One is to use a pre-compiled expression which requires re-writing slightly.
The second is to use a non-capturing form of the regular expression; .NET regular expressions implement the (?:) syntax, which allows for grouping to be done without incurring the performance penalty of captured text being remembered as a backreference. Using this syntax, the above regular expression could be changed to:
@"<(?:.|\n)*?>"
Upvotes: 5
Reputation: 415810
This line is also wrong:
Dim indexNextLeftBracket As Integer = str.IndexOf("<", indexOfInput) + 1
It's guaranteed to always set indexNextLeftBracket equal to indexOfInput, because at this point the character at the position referred to by indexOfInput is already always a '<'. Do this instead:
Dim indexNextLeftBracket As Integer = str.IndexOf("<", indexOfInput+1) + 1
And also add a clause to the if statement to make sure your string is long enough for that expression.

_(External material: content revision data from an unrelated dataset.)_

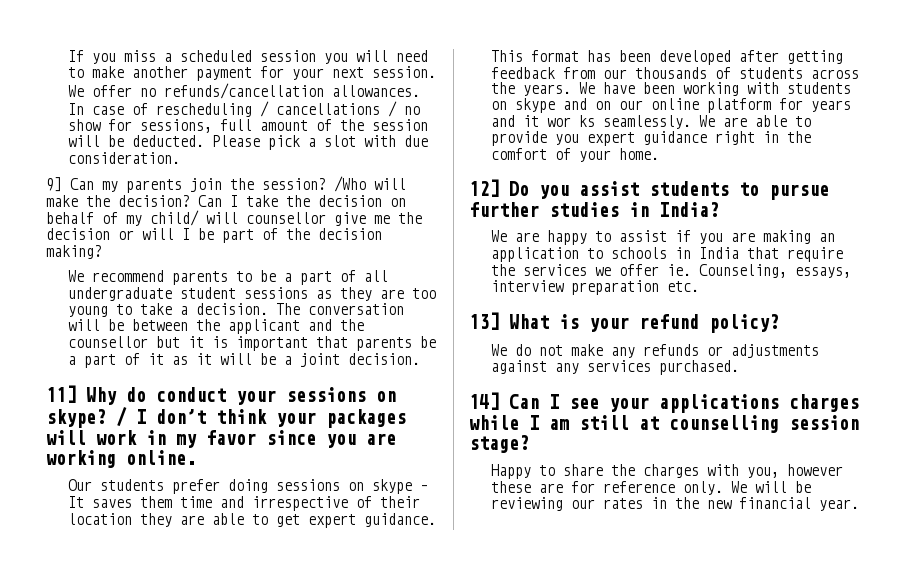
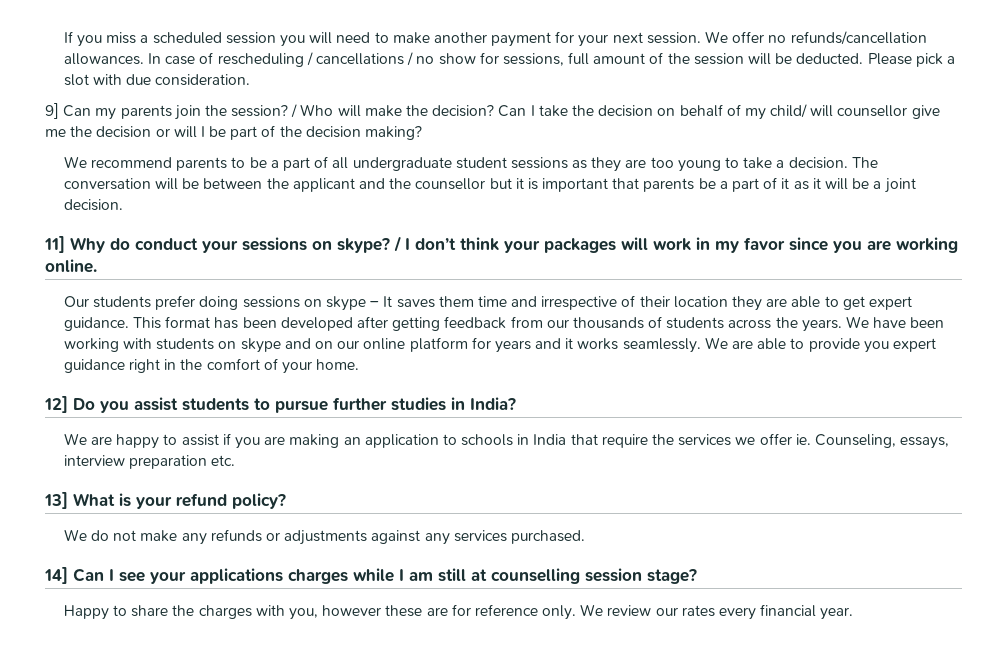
- /Who will make the decision?
+ / Who will make the decision?
- We have been working with students on skype and on our online platform for years and it wor ks seamlessly.
+ We have been working with students on skype and on our online platform for years and it works seamlessly.
- We will be reviewing our rates in the new financial year.
+ We review our rates every financial year.

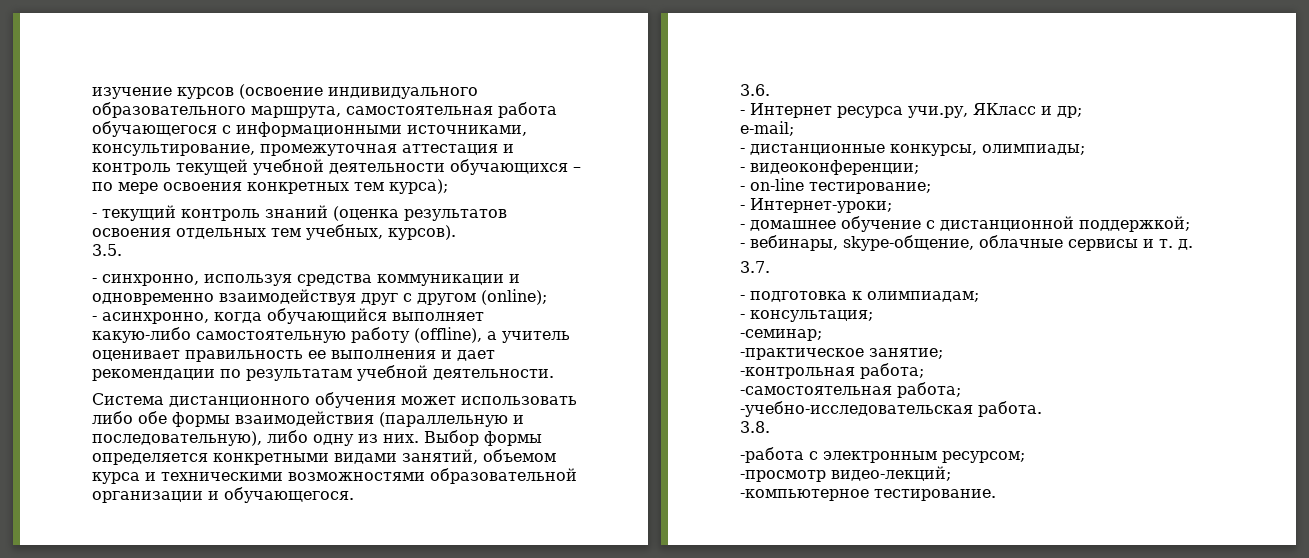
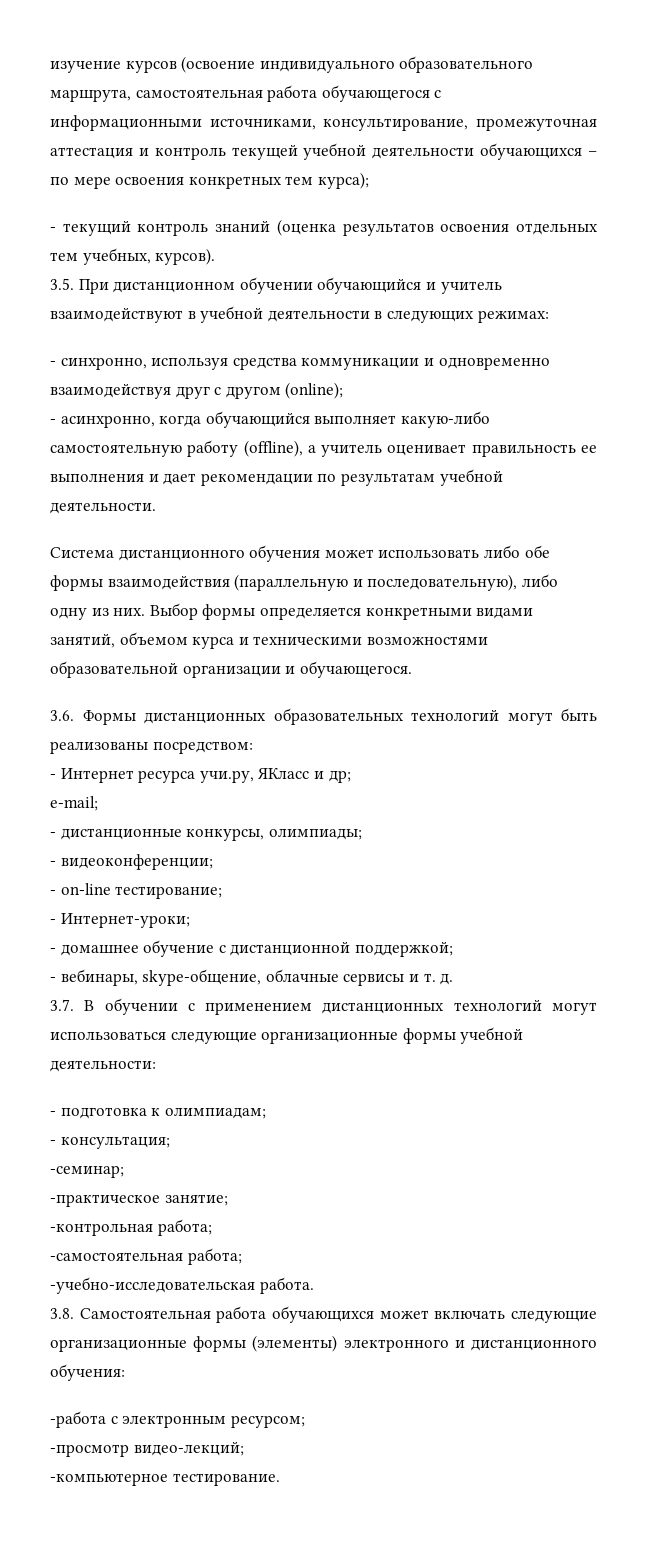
- 3.5.
+ 3.5. При дистанционном обучении обучающийся и учитель взаимодействуют в учебной деятельности в следующих режимах:
- 3.6.
+ 3.6. Формы дистанционных образовательных технологий могут быть реализованы посредством:
- 3.7.
+ 3.7. В обучении с применением дистанционных технологий могут использоваться следующие организационные формы учебной деятельности:
- 3.8.
+ 3.8. Самостоятельная работа обучающихся может включать следующие организационные формы (элементы) электронного и дистанционного обучения:

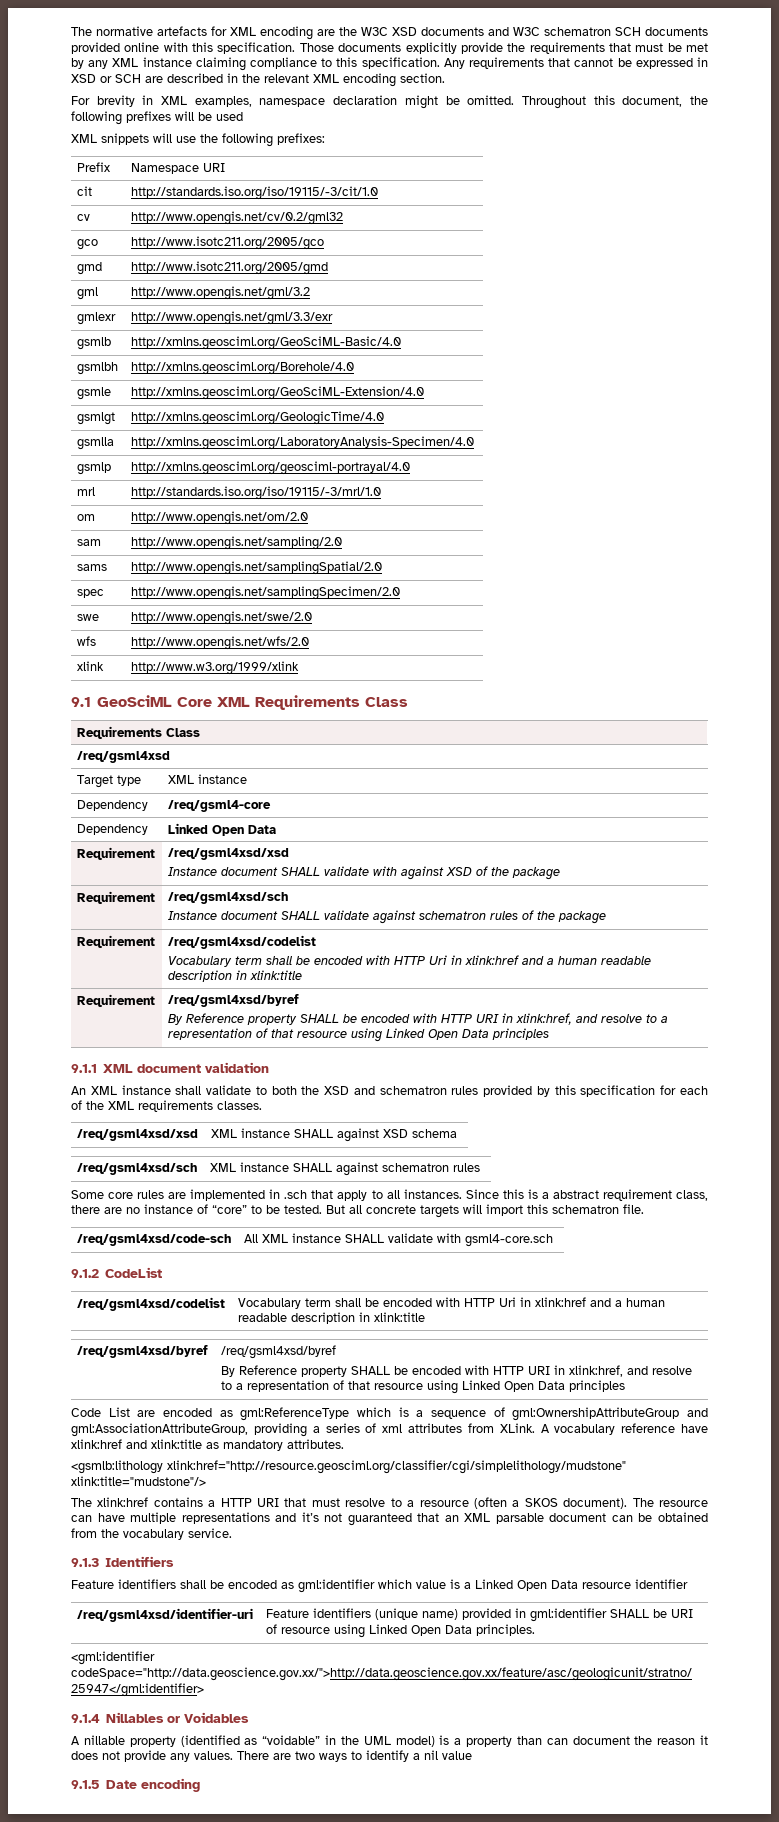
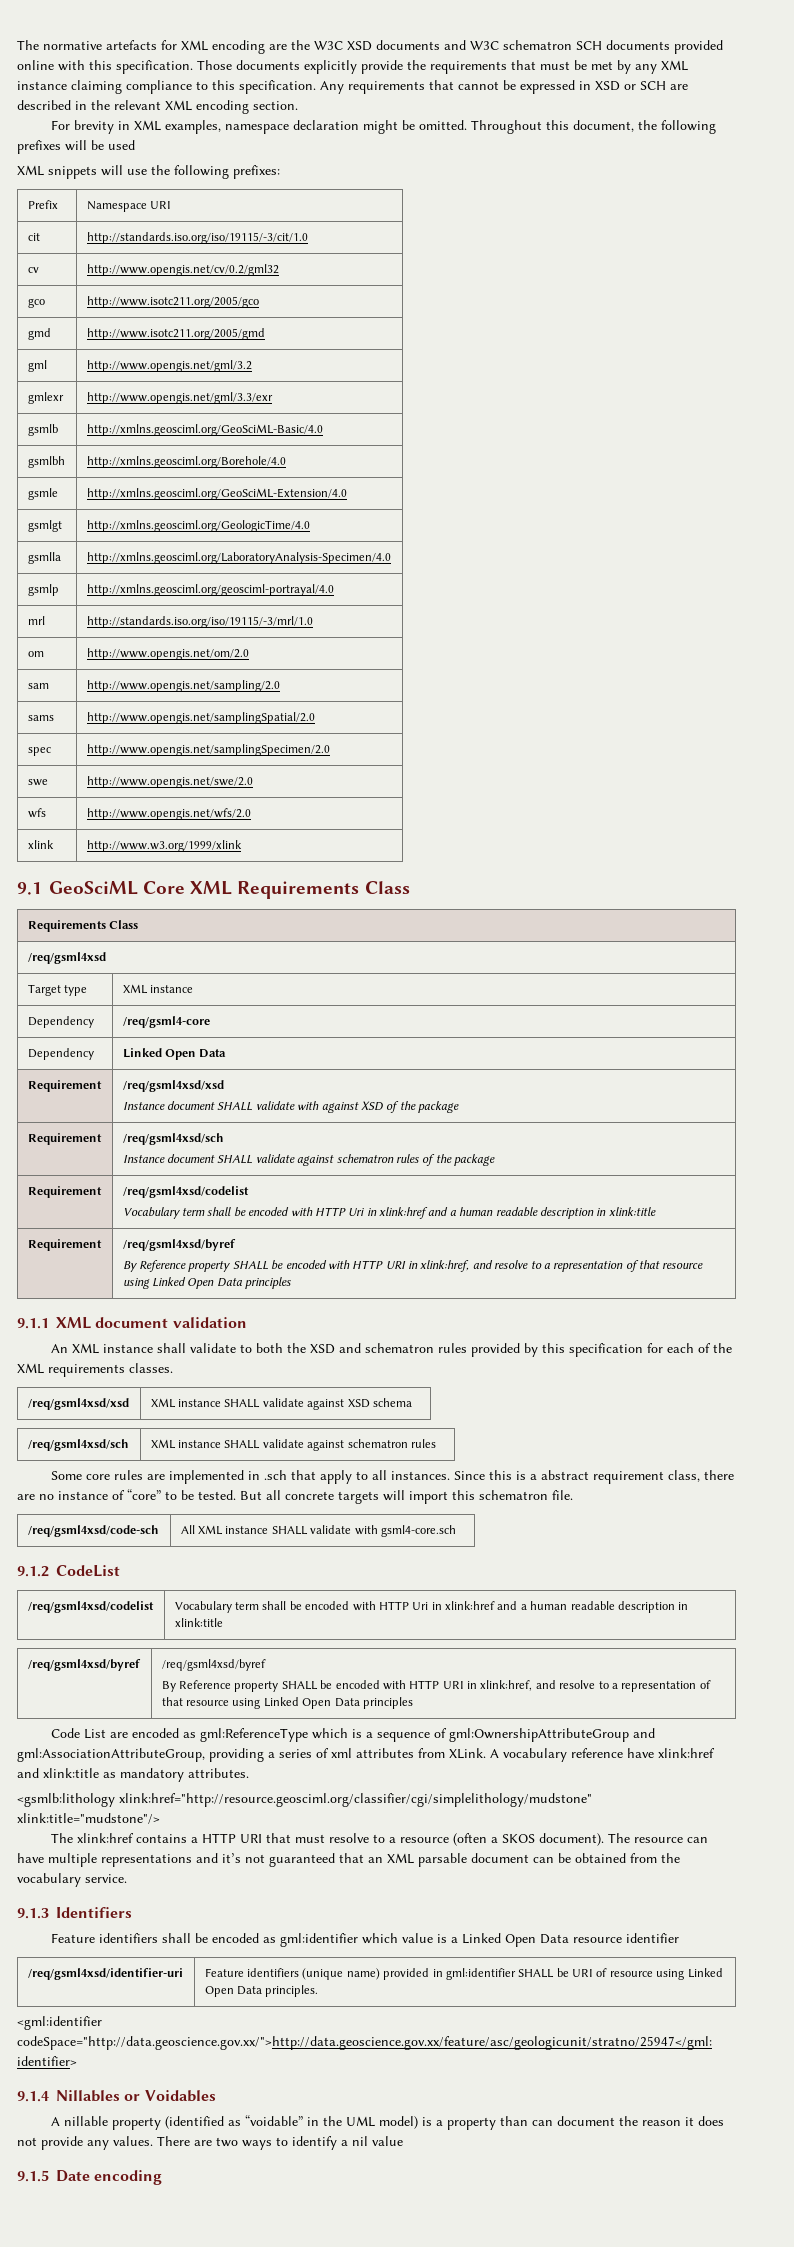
- /req/gsml4xsd/xsd | XML instance SHALL against XSD schema
+ /req/gsml4xsd/xsd | XML instance SHALL validate against XSD schema
- /req/gsml4xsd/sch | XML instance SHALL against schematron rules
+ /req/gsml4xsd/sch | XML instance SHALL validate against schematron rules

Finally, as others have said this code will be a beast to maintain, if you can get it working at all. Best to look for another solution, like a regex or even just replacing all '<' with <
.
Upvotes: 3
Reputation: 45117
In addition to other good answers, you might read up a little on loop invariants a little bit. The pulling out and putting back stuff to the string you check to terminate your loop should set off all manner of alarm bells. :)
Upvotes: 1
Reputation: 85655
That doesn't seem to work for a simplistic <a<a<a
case, or even <a>Test</a>
. Did you test this at all?
Personally, I hate string parsing like this - so I'm not going to even try figuring out where your error is. It'd require a debugger, and more headache than I'm willing to put in.
Upvotes: 0
Reputation: 32367
I'd have to run it through a real compiler but the mindpiler tells me that the str = str.Remove(indexOfInput, indexRightBracket - indexOfInput)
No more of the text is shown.